Ce nouveau corps spécialisé devrait compter 20.000 membres formés, avec pour mission principale d’encadrer les activités minières et de renforcer la traçabilité des minerais, un enjeu central dans les nouveaux accords économiques conclus par Kinshasa avec ses partenaires internationaux.
Selon l’Inspecteur général des mines, Rafael Kabengele, cette initiative répond à la volonté du chef de l’État de moderniser et assainir le secteur.
« La volonté du Président de la République, que nous mettons en œuvre, est d’assainir l’ensemble du secteur minier de la RDC, en éliminant les pratiques contraires à la bonne gouvernance, à la transparence et à la traçabilité des minerais », a-t-il déclaré.

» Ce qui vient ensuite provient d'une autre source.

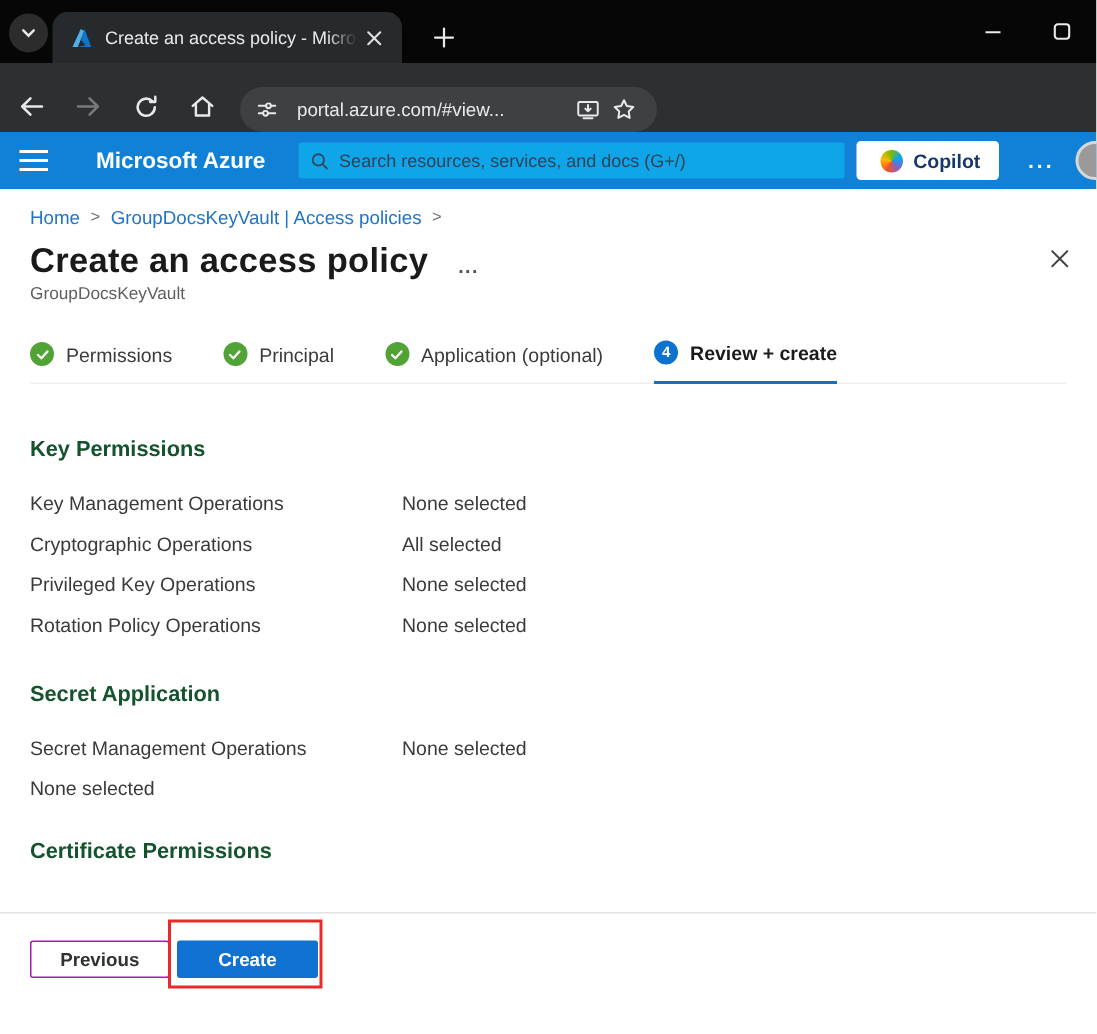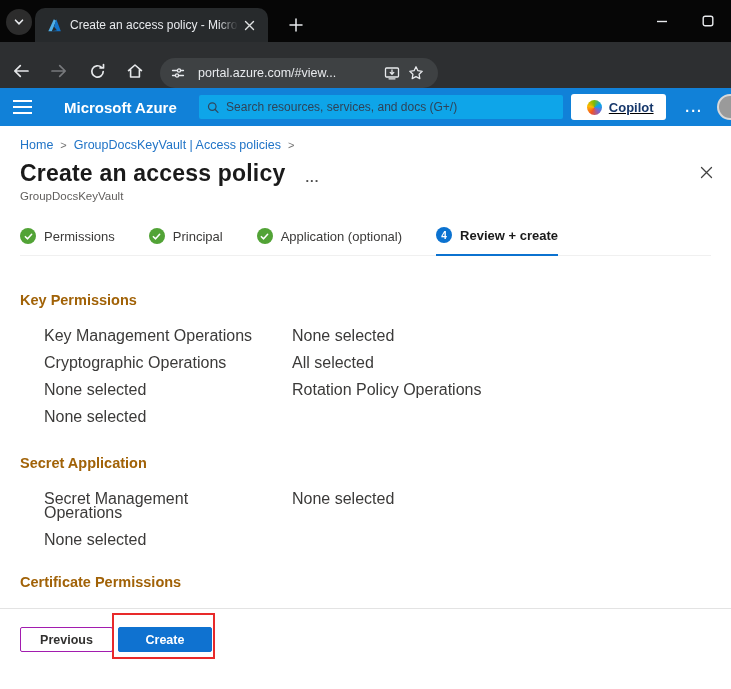--- a/index.html
+++ b/index.html
@@ -37,21 +37,21 @@
   .hamburger { width:44px; height:38px; background:transparent; border:none; display:flex; flex-direction:column;
     gap:4px; align-items:center; justify-content:center; cursor:pointer; }
   .hamburger i { display:block; width:19px; height:2px; background:#fff; }
   .brand { color:#fff; font-size:15px; font-weight:bold; margin-left:20px; white-space:nowrap; cursor:pointer; }
   .azsearch { margin-left:22px; width:364px; height:24px; background:#0ea5e9; border-radius:2px;
     display:flex; align-items:center; padding:0 8px; }
   .azsearch input { border:none; background:transparent; outline:none; font-family:"Liberation Sans",sans-serif;
     font-size:12px; color:#2f4358; width:100%; margin-left:7px; }
   .azsearch input::placeholder { color:#2f4358; opacity:1; }
   .copilot { margin-left:8px; height:26px; background:#fff; border:none; border-radius:3px; display:flex;
-    align-items:center; padding:0 12px 0 9px; cursor:pointer;text-decoration:underline; }
+    align-items:center; padding:0 12px 0 9px; cursor:pointer; }
   .copilot-logo { width:15px; height:15px; border-radius:50%;
     background:conic-gradient(from 210deg,#f35325,#ffb900,#7fba00,#05a6f0,#8661c5,#f35325); }
   .copilot span { color:#16376b; font-size:13px; font-weight:bold; margin-left:7px; }
   .azmore { margin-left:auto; color:#fff; font-size:14px; letter-spacing:2px; font-weight:bold;
     background:transparent; border:none; cursor:pointer; padding:0 6px; }
   .avatar { width:26px; height:26px; border-radius:50%; background:#9a9a9a; margin-left:8px; margin-right:-12px;
     border:2px solid #d8d8d8; cursor:pointer; flex:none; }
 
   
   .content { position:absolute; top:126px; left:0; width:731px; bottom:0; background:#fff; }
@@ -68,23 +68,23 @@
 
   .wizard { display:flex; align-items:flex-end; margin:25px 20px 0 20px; border-bottom:1px solid #f0f0f0; }
   .step { display:flex; align-items:center; gap:8px; padding-bottom:11px; margin-right:34px; cursor:pointer; }
   .step-label { font-size:13px; color:#3b3a39; white-space:nowrap; }
   .step.active { border-bottom:2px solid #0b72d0; margin-bottom:-1px; }
   .step.active .step-label { font-weight:bold; color:#1a1a1a; }
   .circ { width:16px; height:16px; border-radius:50%; display:flex; align-items:center; justify-content:center; flex:none; }
   .circ.green { background:#52a336; }
   .circ.blue { background:#0b72d0; color:#fff; font-size:10px; font-weight:bold; }
 
-  .section-h { margin:36px 20px 0 20px; font-size:14.5px; font-weight:bold; color:#a16207; }
+  .section-h { margin:36px 20px 0 20px; font-size:14.5px; font-weight:bold; color:#14532d; }
   .rows { margin:21px 20px 0 20px; display:grid; grid-template-columns:248px 1fr; row-gap:13px; }
-  .rowlabel, .rowvalue { font-size:16px; color:#3b3a39; line-height:14px;margin-left:24px; }
+  .rowlabel, .rowvalue { font-size:13px; color:#3b3a39; line-height:14px; }
 
   
   .divider { position:absolute; top:608px; left:0; width:731px; height:1px; background:#e3e3e3; }
   .btn-prev { position:absolute; top:627px; left:20px; width:93px; height:25px; background:#fff;
     border:1px solid #a21caf; border-radius:2px; font-family:"Liberation Sans",sans-serif; font-size:12.5px;
     font-weight:bold; color:#323130; cursor:pointer; }
   .btn-create { position:absolute; top:627px; left:118px; width:94px; height:25px; background:#0f72d0;
     border:1px solid #0f72d0; border-radius:2px; font-family:"Liberation Sans",sans-serif; font-size:12.5px;
     font-weight:bold; color:#fff; cursor:pointer; }
   .red-annot { position:absolute; top:613px; left:112px; width:103px; height:46px;
@@ -251,20 +251,21 @@
         <span class="step-label">Review + create</span>
       </div>
     </div>
 
     <h2 class="section-h">Key Permissions</h2>
     <div class="rows">
       <span class="rowlabel">Key Management Operations</span>
       <span class="rowvalue">None selected</span>
       <span class="rowlabel">Cryptographic Operations</span>
       <span class="rowvalue">All selected</span>
+      <span class="rowlabel">Privileged Key Operations</span>
       <span class="rowvalue">None selected</span>
       <span class="rowlabel">Rotation Policy Operations</span>
       <span class="rowvalue">None selected</span>
     </div>
 
     <h2 class="section-h" style="margin-top:31px;">Secret Application</h2>
     <div class="rows">
       <span class="rowlabel">Secret Management Operations</span>
       <span class="rowvalue">None selected</span>
       <span class="rowvalue">None selected</span>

La Garde minière sera notamment chargée de la sécurisation des sites miniers sur toute l’étendue du territoire national, ainsi que du convoyage sécurisé des minerais depuis les zones d’extraction vers les unités de traitement et les postes frontaliers.
Cette annonce intervient alors que la RDC multiplie les partenariats autour de ses ressources stratégiques. Le 4 décembre dernier, Kinshasa et Washington avaient signé un accord sur les minerais critiques et la sécurité. Un partenariat similaire a également été conclu entre la RDC et Doha autour de l’exploitation aurifère.